I want to reproduce these examples by initialising a dataset, make the variables empty dask.arrays
, activate the store with compute=False, make the variable dask arrays, write bits of buffer in regions by time slices and release it after.
This method is interesting once you actually release the dask.arrays
after you wrote into the zarr. But I have no way of making sure that this is the case.
There are lots of documents on how to read and manipulate data with xarray/zarr but I would really value a tutorial on the best practice to build a dataset so that it follows the philosophy of Pangeo cloud environment.
Here an idea of how the thing is coded at the moment:
times= np.arange(start_time,end_time, timedelta) #a np.datetime64 array of my experiment
slice = n_timesteps
prop1 = dask.array.zeros( # empty dask array
len(times),
dtype= np.float,
chunks={'time':slice}),
prop2 = dask.array.zeros( # empty dask array
len(times),
dtype= np.float,
chunks={'time':slice}),
etc
xr_dataset = xr.Dataset({"prop": 'time', prop},
coords={'time': ('time', times), { # some CF compliant
'units':'seconds since 1970-01-01 00:00:00',
'standard_name': 'time',
'long_name': 'time',
}
}
)
for prop in props: #names of arrays of variables
xr_dataset[prop] = prop1,2,...
write_buffer(slice):
for prop in props:
xr_dataset[prop].isel(time=slice) =small_arrays[prop]

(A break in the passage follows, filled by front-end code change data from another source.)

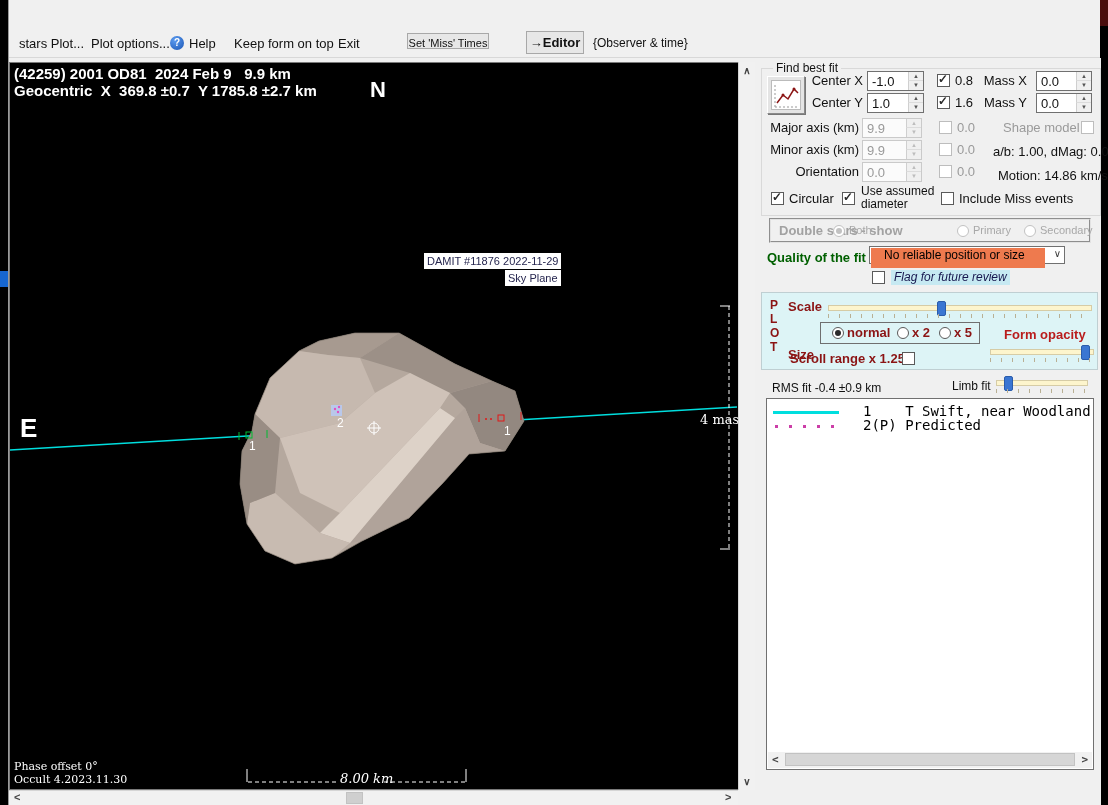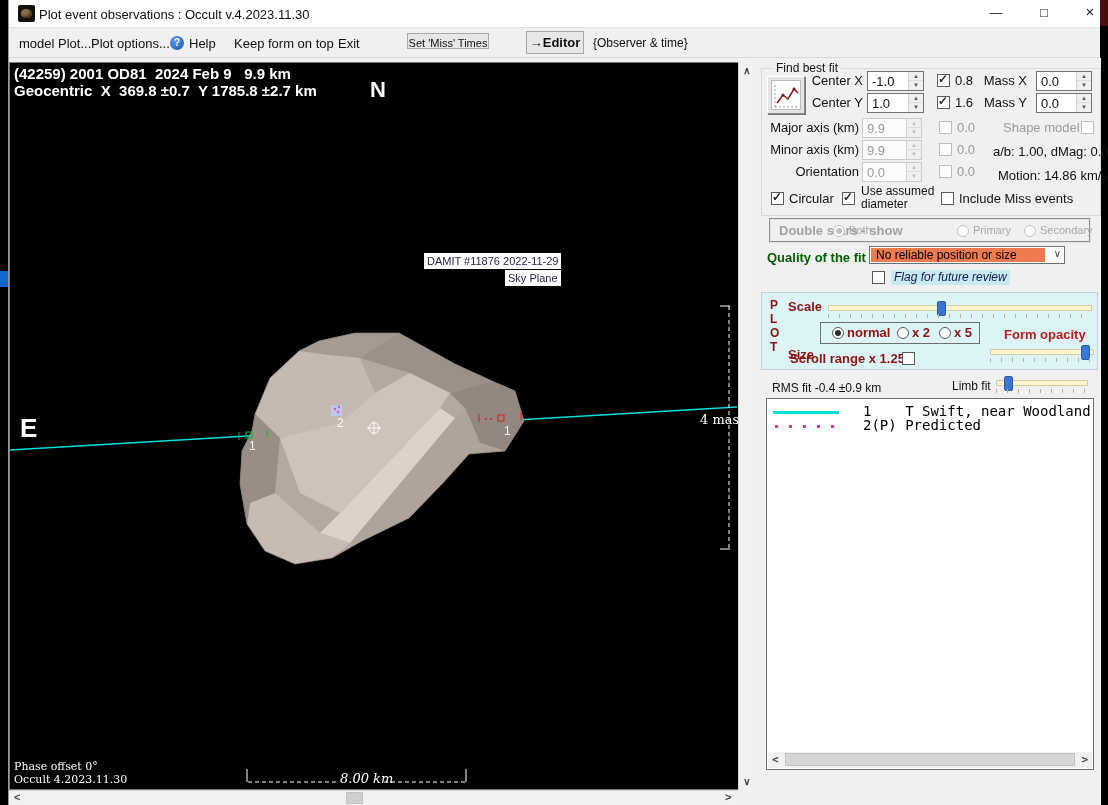--- a/index.html
+++ b/index.html
@@ -56,45 +56,36 @@
   .ticks { position:absolute; height:4px; background:repeating-linear-gradient(90deg,#b9b094 0 1px,transparent 1px 11px); }
   .thumb { position:absolute; width:9px; height:15px; background:#3a76d2; border:1px solid #2a5cab; border-radius:2px; }
 
   .maroon { color:#8b1414; font-weight:bold; }
   .purple { color:#b91c1c; font-weight:bold; }
 
   #plotpanel { position:absolute; left:6px; top:234px; width:337px; height:78px; background:#ddf4f6; border:1px solid #bfcfd2; }
   #listbox { position:absolute; left:11px; top:340px; width:328px; height:372px; background:#fff; border:1px solid #707070; font-family:"DejaVu Sans Mono",monospace; font-size:14px; }
   .lb-row { position:absolute; white-space:pre; color:#000; }
   .combo { position:absolute; left:114px; top:188px; width:196px; height:18px; background:#fff; border:1px solid #707070; }
-  .combo-fill { position:absolute; left:1px; top:1px; width:174px; height:14px; background:#ee7a4e; font-size:12px; color:#000; padding-left:5px; white-space:nowrap; overflow:hidden; }
+  .combo-fill { position:absolute; left:1px; top:1px; width:174px; height:20px; background:#ee7a4e; font-size:12px; color:#000; padding-left:13px; white-space:nowrap; overflow:hidden; }
   .combo-arrow { position:absolute; right:3px; top:1px; font-size:10px; color:#3a3a3a; }
 </style>
 </head>
 <body>
 
 <div id="screen">
 
   <div class="abs" style="left:0;top:271px;width:8px;height:16px;background:#1666d0;"></div>
   <div class="abs" style="left:1090px;top:0;width:18px;height:26px;background:#4a0d0d;border-left:1px solid #6a2020;"></div>
 
   <div id="app">
 
-    <div class="titlebar">
-      <div class="abs" style="left:9px;top:5px;width:17px;height:17px;background:#14100c;border-radius:2px;">
-        <div class="abs" style="left:3px;top:4px;width:11px;height:9px;background:#8a6a4a;border-radius:45% 55% 50% 45%;box-shadow:inset -2px -2px 2px #4a3623;"></div>
-      </div>
-      <span class="title-text">Plot event observations : Occult v.4.2023.11.30</span>
-      <div class="win-btn" style="left:972px;">—</div>
-      <div class="win-btn" style="left:1020px;">□</div>
-      <div class="win-btn" style="left:1066px;font-size:15px;top:3px;">×</div>
-    </div>
 
     <div class="menubar">
-      <span class="menu-item" style="left:10px;">model Plot...</span>
+      <span class="menu-item" style="left:10px;">stars Plot...</span>
       <span class="menu-item" style="left:82px;">Plot options...</span>
       <div class="abs" style="left:161px;top:8px;width:14px;height:14px;border-radius:50%;background:radial-gradient(circle at 35% 30%,#5b9bf0,#1b56b4);color:#fff;font-size:10px;font-weight:bold;text-align:center;line-height:14px;">?</div>
       <span class="menu-item" style="left:180px;">Help</span>
       <span class="menu-item" style="left:225px;">Keep form on top</span>
       <span class="menu-item" style="left:329px;">Exit</span>
       <div class="tb-btn" style="left:398px;top:5px;width:82px;height:16px;line-height:18px;">Set 'Miss' Times</div>
       <div class="tb-btn" style="left:517px;top:3px;width:58px;height:23px;line-height:21px;font-size:13px;font-weight:bold;">→Editor</div>
       <span class="menu-item" style="left:584px;font-size:12px;">{Observer &amp; time}</span>
     </div>
 

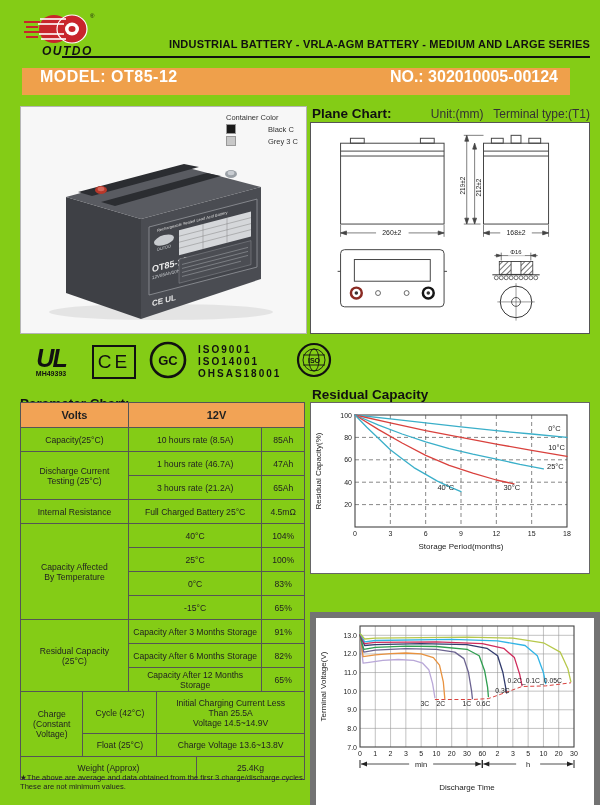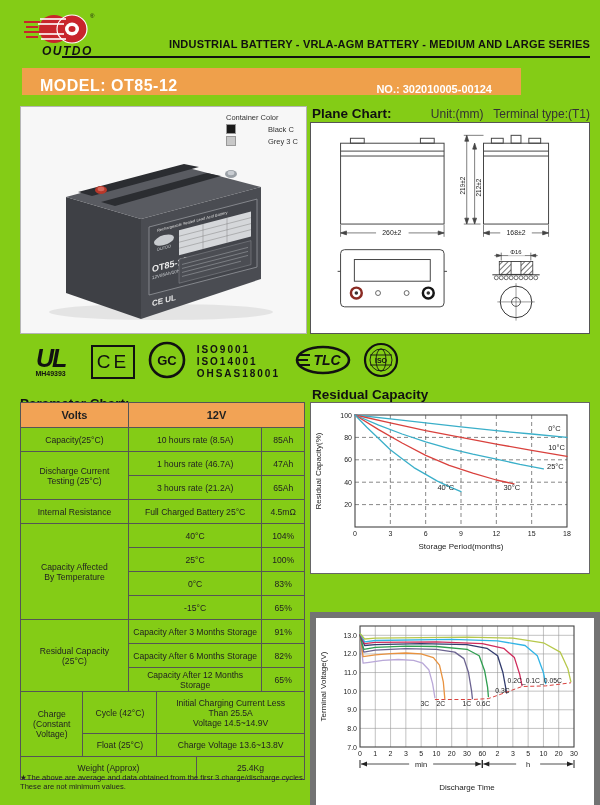--- a/index.html
+++ b/index.html
@@ -3,24 +3,24 @@
 <meta charset="utf-8">
 <style>
   html,body{margin:0;padding:0;background:#fff;}
   .page{position:relative;width:600px;height:805px;background:#84cc16;overflow:hidden;
         font-family:"Liberation Sans",sans-serif;color:#1a1a1a;padding-left:48px;}
   
   .logo{position:absolute;left:22px;top:10px;width:80px;height:50px;}
   .hdr-title{position:absolute;left:100px;top:38px;width:490px;text-align:right;
              font-size:11px;font-weight:bold;letter-spacing:.2px;color:#111;}
   .hdr-rule{position:absolute;left:62px;top:56px;width:528px;height:2px;background:#111;}
-  .banner{position:absolute;left:22px;top:68px;width:499px;height:27px;background:var(--orange,#EFA04B);
-          display:flex;align-items:flex-end;justify-content:space-between;color:#fff;}
+  .banner{position:absolute;left:22px;top:68px;width:548px;height:27px;background:var(--orange,#EFA04B);
+          display:flex;align-items:flex-start;justify-content:space-between;color:#fff;}
   .banner .model{font-size:16px;font-weight:bold;margin-left:18px;letter-spacing:.5px;}
-  .banner .no{font-size:11px;font-weight:bold;margin-right:29px;}
+  .banner .no{font-size:16px;font-weight:bold;margin-right:12px;}
   
   .photo-box{position:absolute;left:20px;top:106px;width:285px;height:226px;background:#f7f7f7;
              border:1px solid #b5b5b5;}
   .legend{position:absolute;right:8px;top:6px;font-size:7.5px;color:#333;}
   .legend .t{margin-bottom:2px;}
   .legend .row{display:flex;align-items:center;margin-bottom:2px;gap:28px;}
   .legend .sw{width:8px;height:8px;margin-right:4px;border:1px solid #999;}
   
   .plane-head{position:absolute;left:312px;top:106px;width:278px;display:flex;justify-content:space-between;align-items:baseline;text-align:right;}
   .sec-h{font-weight:bold;font-size:13.5px;color:#111;}
@@ -243,29 +243,20 @@
     <div class="cert">
       <svg width="40" height="40" viewBox="0 0 40 40">
         <circle cx="20" cy="20" r="17" fill="none" stroke="#111" stroke-width="2.6"></circle>
         <text x="20" y="25" font-size="13" font-weight="bold" text-anchor="middle" fill="#111">GC</text>
       </svg>
     </div>
     <div class="iso-block">
       <div>ISO9001</div>
       <div>ISO14001</div>
       <div>OHSAS18001</div>
-    </div>
-    <div class="cert">
-      <svg width="58" height="32" viewBox="0 0 58 32">
-        <ellipse cx="29" cy="16" rx="26" ry="13" fill="none" stroke="#111" stroke-width="2.6"></ellipse>
-        <line x1="6" y1="11" x2="16" y2="11" stroke="#111" stroke-width="2"></line>
-        <line x1="4" y1="16" x2="14" y2="16" stroke="#111" stroke-width="2"></line>
-        <line x1="6" y1="21" x2="16" y2="21" stroke="#111" stroke-width="2"></line>
-        <text x="33" y="21" font-size="14" font-weight="bold" font-style="italic" text-anchor="middle" font-family="Liberation Serif, serif" fill="#111">TLC</text>
-      </svg>
     </div>
     <div class="cert">
       <svg width="38" height="38" viewBox="0 0 38 38">
         <circle cx="19" cy="19" r="16" fill="none" stroke="#111" stroke-width="2.2"></circle>
         <circle cx="19" cy="19" r="11" fill="none" stroke="#111" stroke-width="0.9"></circle>
         <ellipse cx="19" cy="19" rx="5" ry="11" fill="none" stroke="#111" stroke-width="0.9"></ellipse>
         <line x1="8" y1="14" x2="30" y2="14" stroke="#111" stroke-width="0.9"></line>
         <line x1="8" y1="24" x2="30" y2="24" stroke="#111" stroke-width="0.9"></line>
         <text x="19" y="21.5" font-size="7" font-weight="bold" text-anchor="middle" fill="#111">ISO</text>
       </svg>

xr_dataset.isel(time=slice).to_zarr(path, region={'time':slice})
def loop_of_iterations_going_through_time(time_slice):
compute stuff and make small_sized_arrays_of_variables
write_buffer(slice, small_arrays)
loop_of_iterations_going_through_time(time_slice)
xr_dataset.close()
How can I insure that I can release the part of xr_dataset written to zarr at the end of buffer?